By Jill Cowan
If there’s one thing we know about California’s officials, it’s that they love to declare that California is a leader in everything — whether it’s tackling climate change or transforming the world through technology.
In recent months, California has taken the lead in yet another way: as conservative states move to enact far-right legislative agendas, politicians in California say they’re spearheading the resistance. State lawmakers have proposed measures that would make California a kind of legal sanctuary for women seeking abortions and parents with trans children. Gov. Gavin Newsom called for gun control legislation modeled on Texas’ abortion law, which would allow private individuals to sue makers of restricted firearms.
And as my colleague Shawn Hubler and I have reported about why red and blue states are shifting even further apart, Newsom has also become more vocal in his criticisms of the policies implemented by his conservative counterparts.
“We are not going to sit back and neutrally watch the progress of the 20th century get erased,” he told us.
Of course, for years, leaders of states like Texas and Florida have painted the Golden State as a dystopian hellscape in efforts to appeal to their Republican bases, and to lure businesses and residents.
Experts told us that this kind of us vs. them tension among states benefits elected officials politically by creating a clear vision of the opposition — and perhaps by distracting from the problems that the nation’s biggest states have in common.
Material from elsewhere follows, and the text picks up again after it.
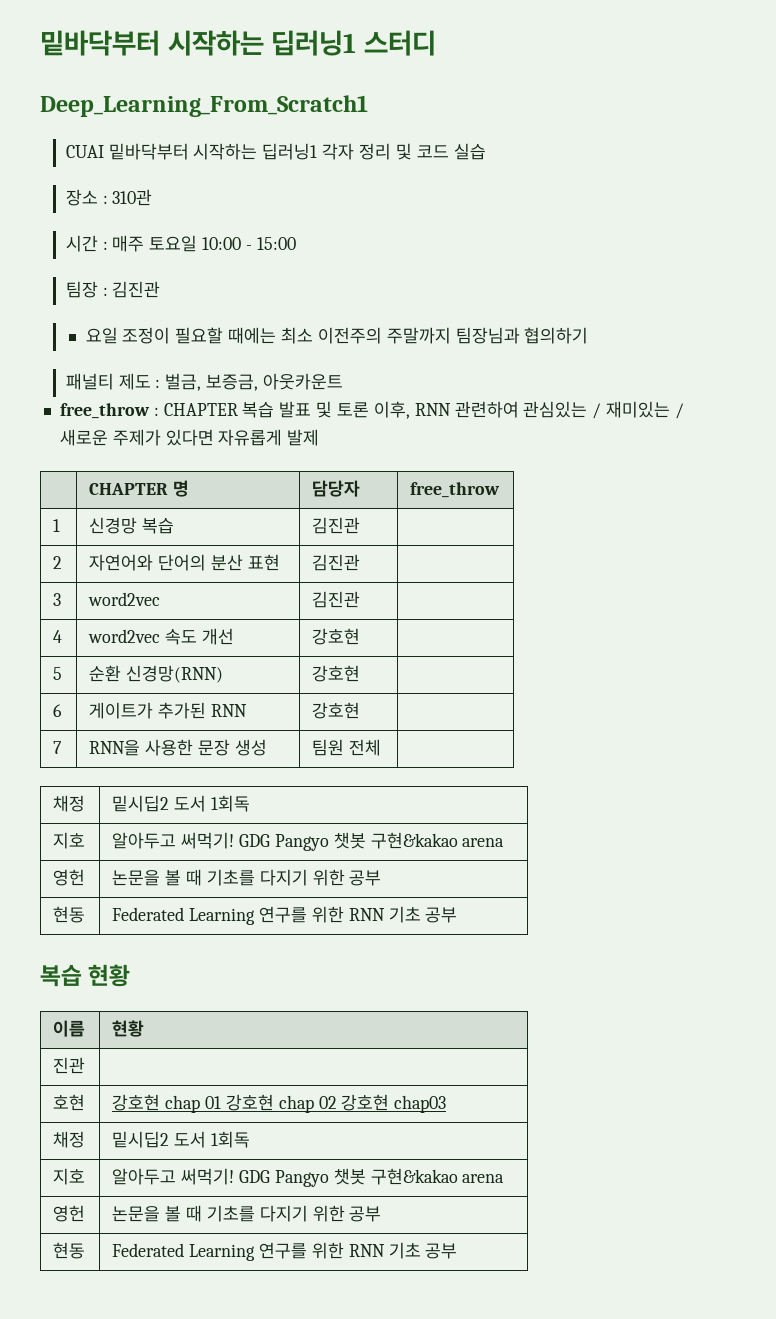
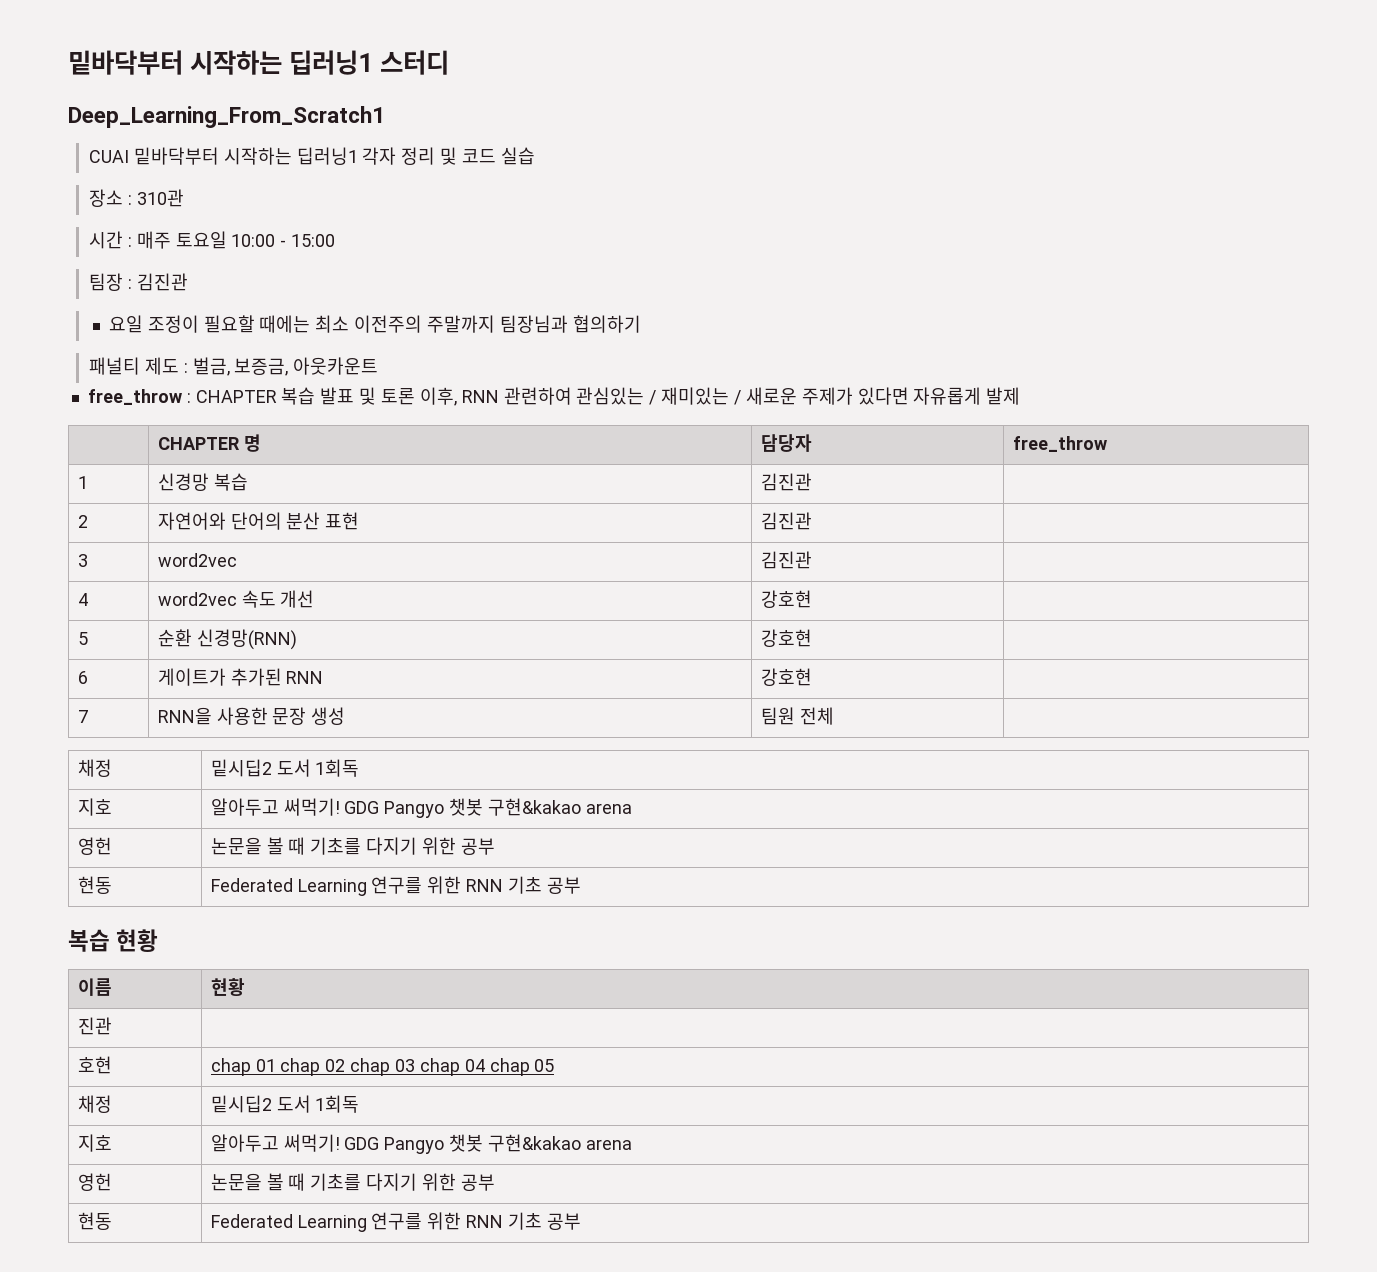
[112,1094,161,1111] 강호현 -> (112, 1065) none
[225,1094,274,1111] 강호현 -> (276, 1065) none
[341,1094,447,1113] 강호현 chap03 -> [350,1058,555,1076] chap 03 chap 04 chap 05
As Christopher Thornberg, founding partner of Beacon Economics, a consulting firm based in Los Angeles, told me, both Texas and California have skyrocketing housing prices and have been hit hard by the effects of climate change.
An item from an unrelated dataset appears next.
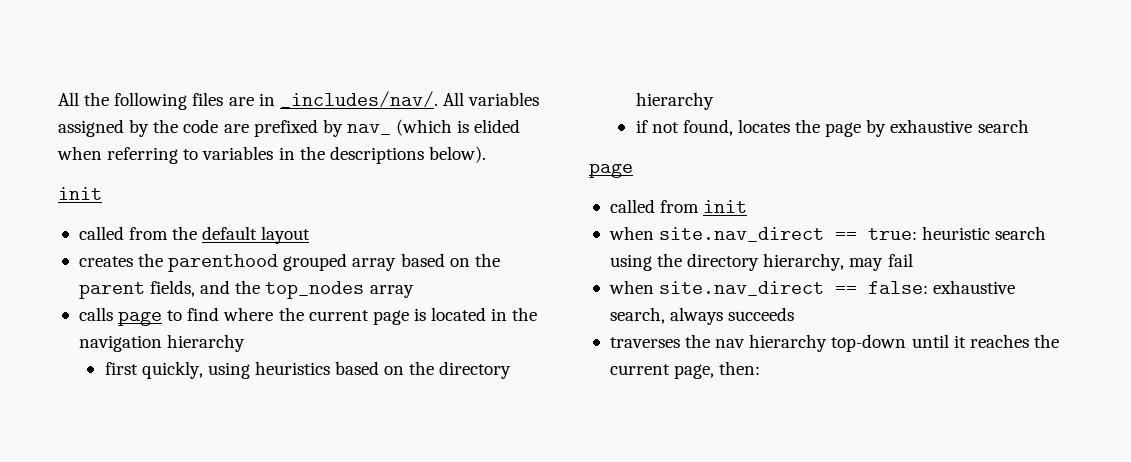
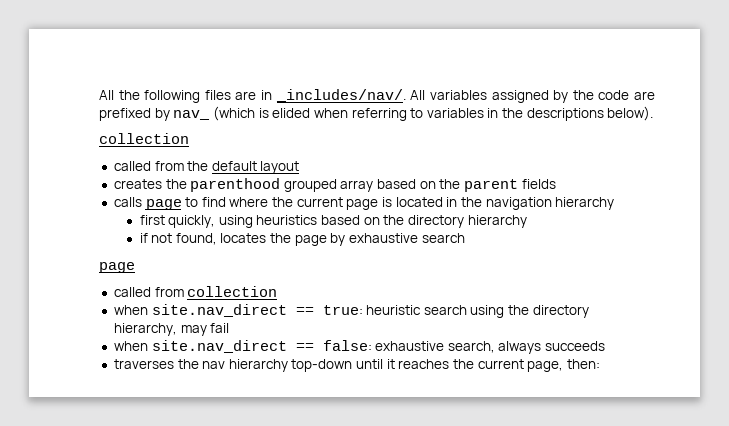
[58,187,102,200] init -> [99,133,189,144] collection
[150,280,414,299] fields, and the top_nodes array -> [521,179,556,189] fields
[703,200,748,213] init -> [187,286,278,297] collection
“If you drive down a standard road in Houston and a standard road in Los Angeles, you’re going to hear the same gripes and complaints,” he said. California is still relatively unaffordable, which limits the state’s status as a refuge for people fleeing policies in less-expensive states.
But does that mean efforts to make the state a safe haven are purely symbolic? Definitely not, as advocates and lawmakers told me.
Scott Wiener, the state senator who proposed the legislation aimed at making California a legal haven for families with trans children, said that California’s government must be able to multitask as families face emergencies on a variety of fronts.
LGBTQ communities around the country over decades have endured “wave after wave” of legislation aimed at restricting their rights — including efforts to bar gay couples from getting married or adopting children, various regulations targeting trans children, and recently, efforts to ban teachers from discussing sexual orientation and gender identity in schools.
So Wiener said his proposal was meant to send a message: “We will do everything in our power to protect you and give you refuge from disgusting people who are using trans children as political pawns.”
At the same time, Wiener acknowledged, “you can’t solve every problem with one bill.”
The state’s housing crisis, he said, must be addressed, too: “This massive, intentional housing shortage makes communities less diverse and less welcoming — less diverse racially, and in terms of income.”
People from other states cast out of their homes do “run up against this housing shortage” when they come to California, said Alexis Sanchez, the director of advocacy and training at the Sacramento LGBT Community Center.
Still, Sanchez said that California leaders’ outspoken support of LGBTQ communities could have tangible effects for young trans people — whether or not they’re directly affected by policies in other states — just by showing what’s possible.
That’s the reality for Violet Augustine, 37, an artist, art teacher and single parent in Dallas who plans to move with her 6-year-old trans daughter to California.
On a recent video call, her daughter, Isa, bounded around her room, showing off her “rainbow light,” and introduced a SpongeBob SquarePants stuffed animal. Her mother laughed and tried halfheartedly to corral the girl, who wore a multicolored floral print dress. Augustine said that Isa wasn’t always like this.
When Isa was a toddler, Augustine recalled, she started to display what the mother later confirmed were signs of gender dysphoria.
“She started talking about how she hated herself and she basically wanted to die,” Augustine said.
When she started affirming Isa’s identity as a girl, she told me, it was like meeting her child for the first time. But she said she felt unsafe being in public with Isa in Texas.
So although she knows it’ll be difficult to afford to live in Los Angeles, the way Augustine sees it, she doesn’t have a choice.
“Figuring out how to financially make it is just the price I’m going to have to pay,” she said.